_LISTED RECORDS_
*-*-*

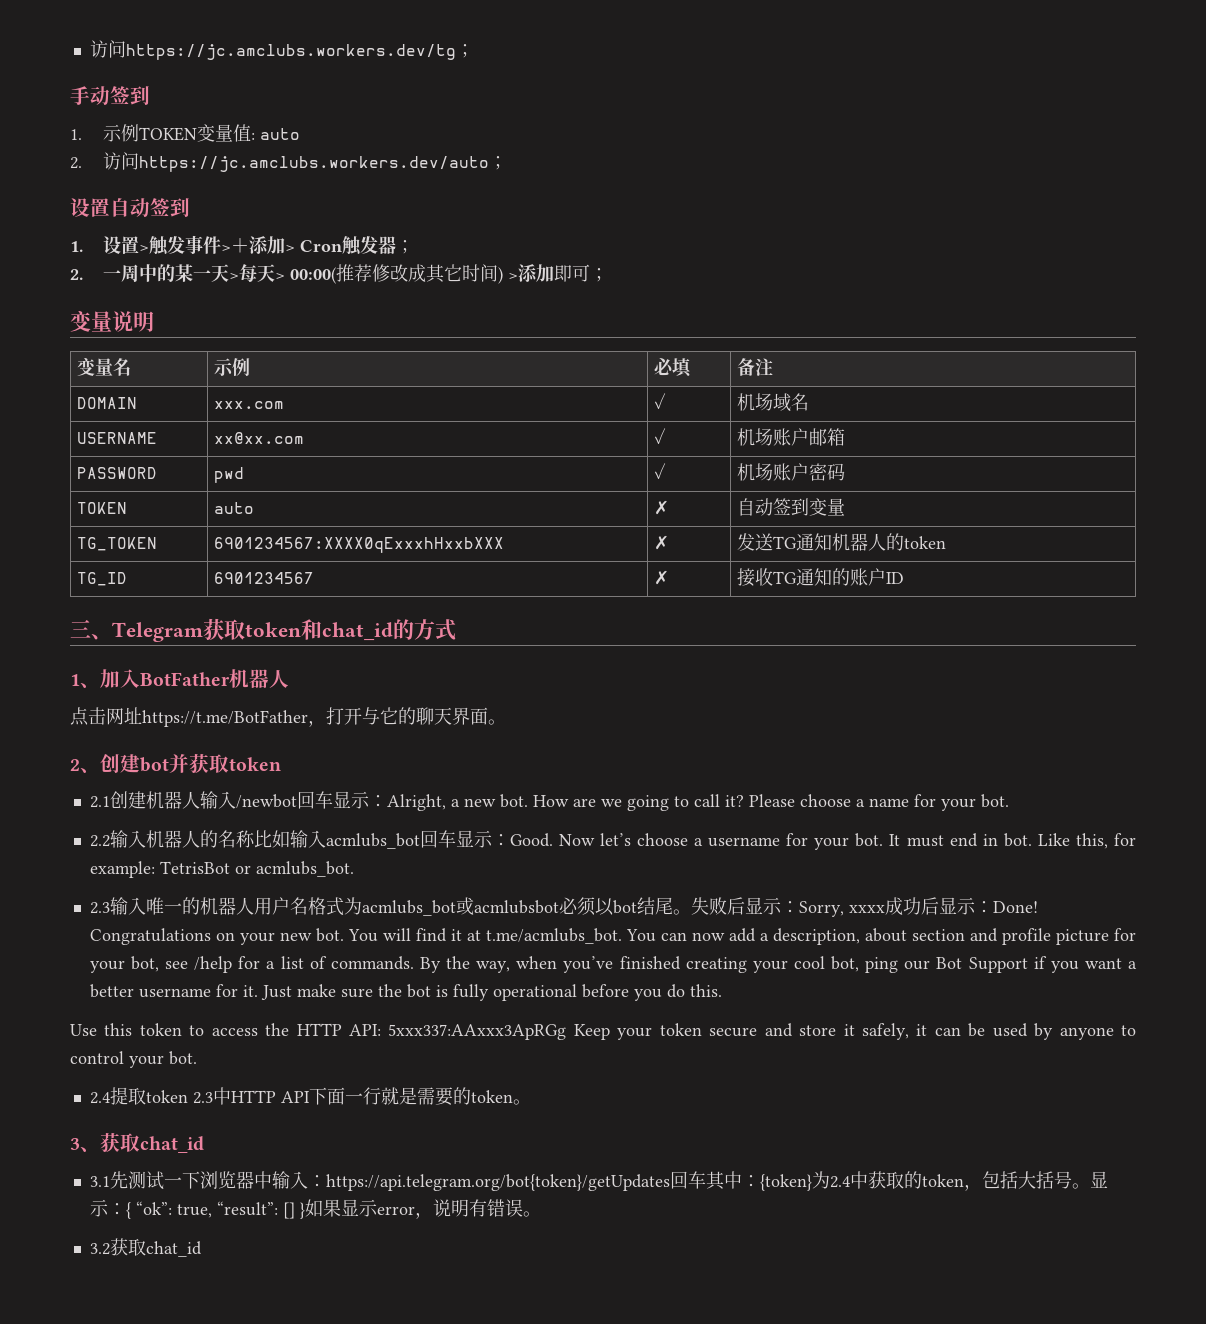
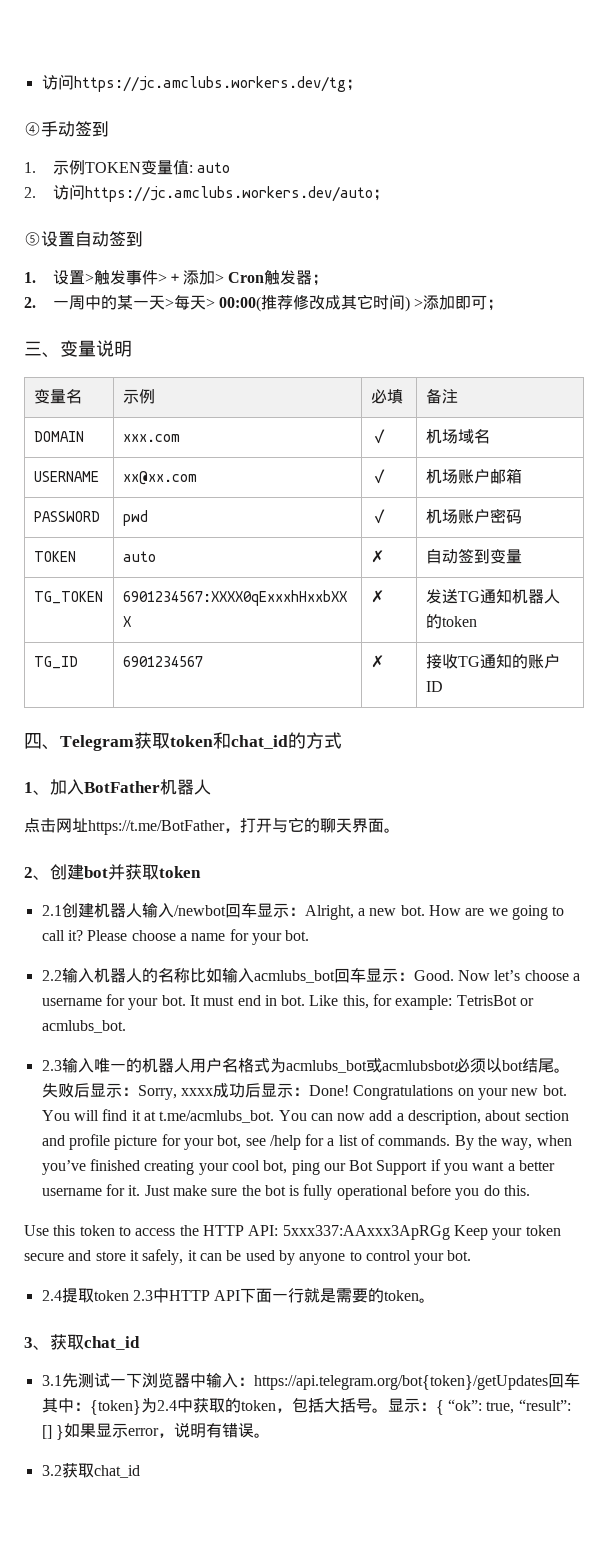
- 手动签到
+ ④手动签到
- 设置自动签到
+ ⑤设置自动签到
- 变量说明
+ 三、变量说明
- 三、Telegram获取token和chat_id的方式
+ 四、Telegram获取token和chat_id的方式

*-*-*

_TASK DETAILS_
Every line of the data above should be repeated exactly. Omit the pictures.

_TASK RESPONSE_
- 手动签到
+ ④手动签到
- 设置自动签到
+ ⑤设置自动签到
- 变量说明
+ 三、变量说明
- 三、Telegram获取token和chat_id的方式
+ 四、Telegram获取token和chat_id的方式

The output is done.